There’s also the whole emotional, interactive side, Dr. Eliot explains. "We know that the most important conditions for infant learning involve interaction. And when you sing to them, they’re happy, they’re playful, and it’s much more interesting and interactive for the baby than just listening to music in the background. Listening to, watching and being held by you as you sing to them -- all those things together make a very nurturing package. The music alone doesn’t have all that."
Many new parents agree. "I sing to my 10-month-old daughter Ella constantly," says stay-at-home dad Kevin MacCallum. "And when I do, she always smiles her two-tooth smile, and, rather than milling around or chewing on something, she’ll look directly into my eyes -- and I’ll look directly into hers. Singing has become a tool to reach her in a way that I don’t think I can with anything else. CDs tend to be background music, a distraction from our relationship rather than a strengthener."

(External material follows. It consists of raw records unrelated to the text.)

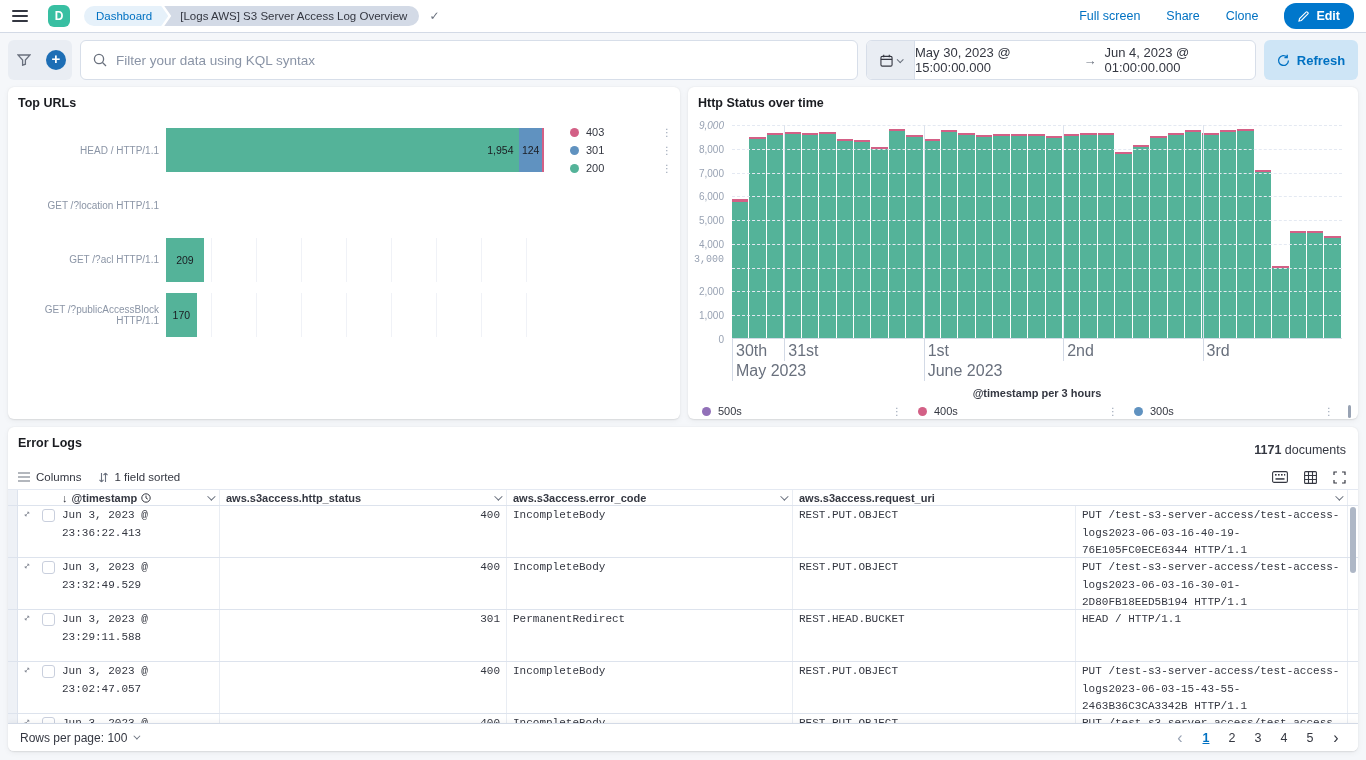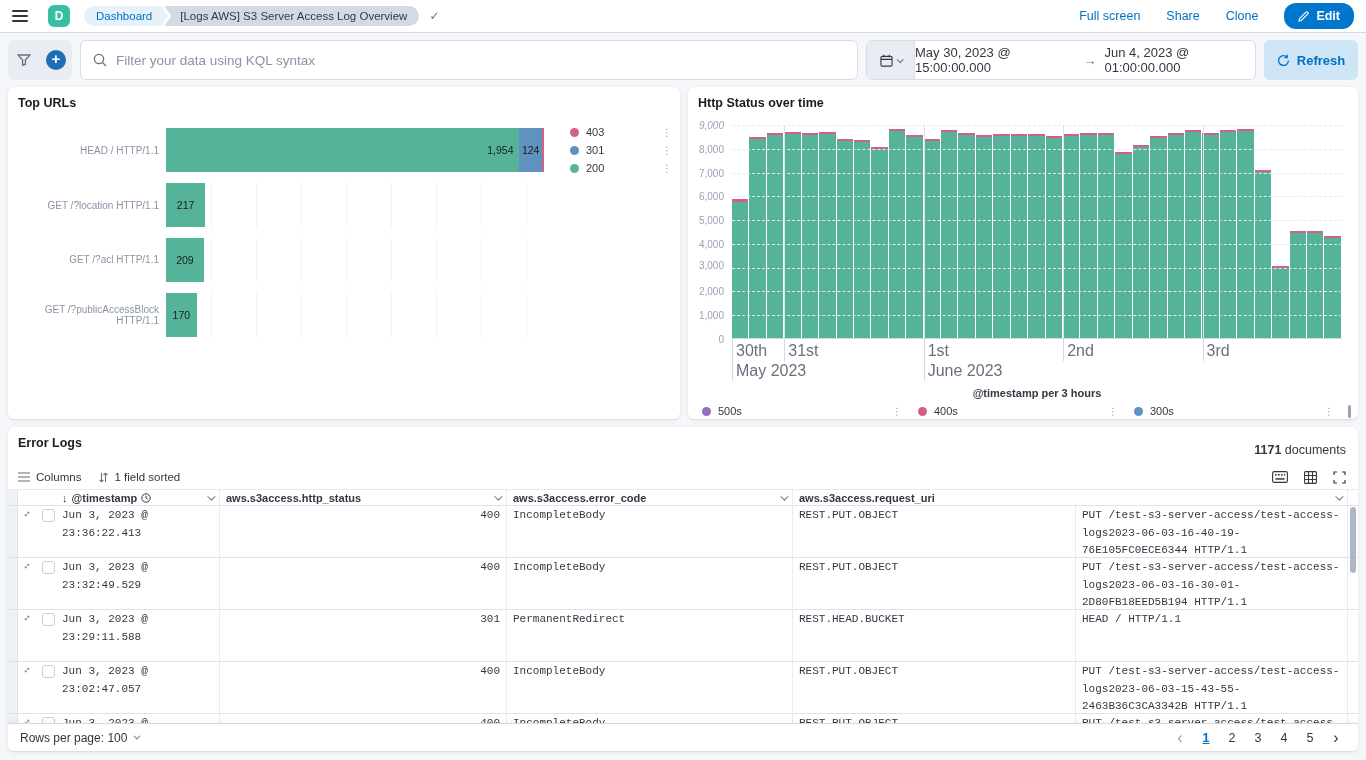--- a/index.html
+++ b/index.html
@@ -207,10 +207,6 @@
         </div>
         <div class="tu-row">
           <div class="tu-cat">GET /?location HTTP/1.1</div>
-          <div class="tu-plot">
-            <div class="tu-seg" style="left: 0px; width: 39.2573px; background: rgb(84, 179, 153);"></div>
-            <div class="tu-val" style="left: 0px; width: 39.2573px; justify-content: center;">217</div>
-          </div>
         </div>
         <div class="tu-row">
           <div class="tu-cat">GET /?acl HTTP/1.1</div>

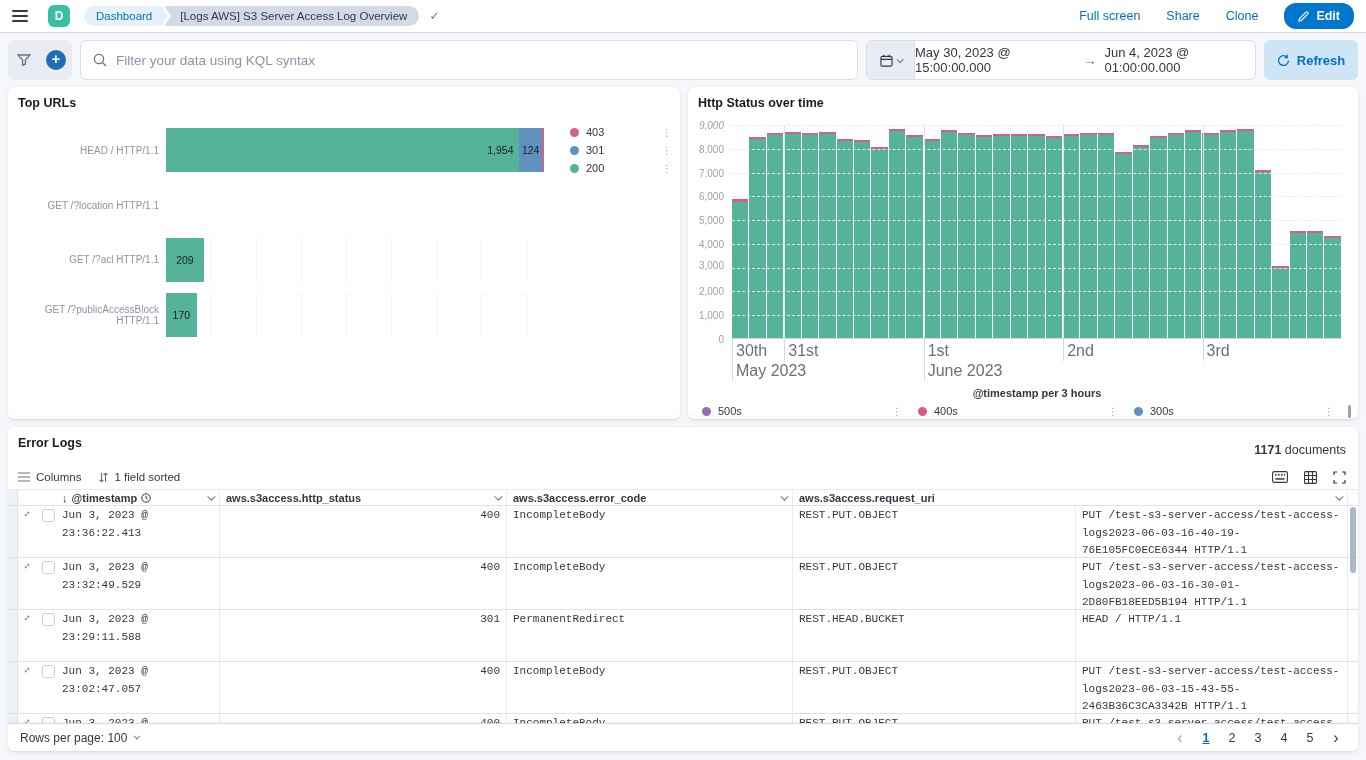--- a/index.html
+++ b/index.html
@@ -393,7 +393,7 @@
         <div class="hc-grid" style="top: 166.444px;"></div>
         <div class="hc-ylabel" style="top: 166.444px;">2,000</div>
         <div class="hc-grid" style="top: 142.667px;"></div>
-        <div class="hc-ylabel" style="top: 140px;">3,000</div>
+        <div class="hc-ylabel" style="top: 134px; font-family: Liberation Mono, monospace;">3,000</div>
         <div class="hc-grid" style="top: 118.889px;"></div>
         <div class="hc-ylabel" style="top: 118.889px;">4,000</div>
         <div class="hc-grid" style="top: 95.1111px;"></div>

Mom Katie Luers also feels that singing to her baby provides a unique connection. "Although I’m not particularly religious, I find myself singing hymns to my daughter," she says. "The simple rhythms and words of songs like ‘Amazing Grace,’ ‘This Little Light of Mine’ or ‘Swing Low, Sweet Chariot’ are very soothing for both of us. If she’s upset and I’m singing to her, Arden nestles into my neck to feel the vibrations in my larynx, and this soothes her."
"I also like to sing rousing songs like ‘She’ll Be Coming ’Round the Mountain’ when I’m driving and she’s stuck in her carseat and not too happy about it," Luers adds. "She quickly quiets when I sing; in fact, I have to make sure to keep it up because she’ll start to cry again as soon as my song ends.
And, parental singing to baby can even be a sharing and bonding experience for the whole family.
"My husband and I often sing together, which we certainly never did before we had a baby," Luers says. "He sings with amusing voices and funny harmonies -- a side of him I never knew. Soothing our baby together brings us closer, too."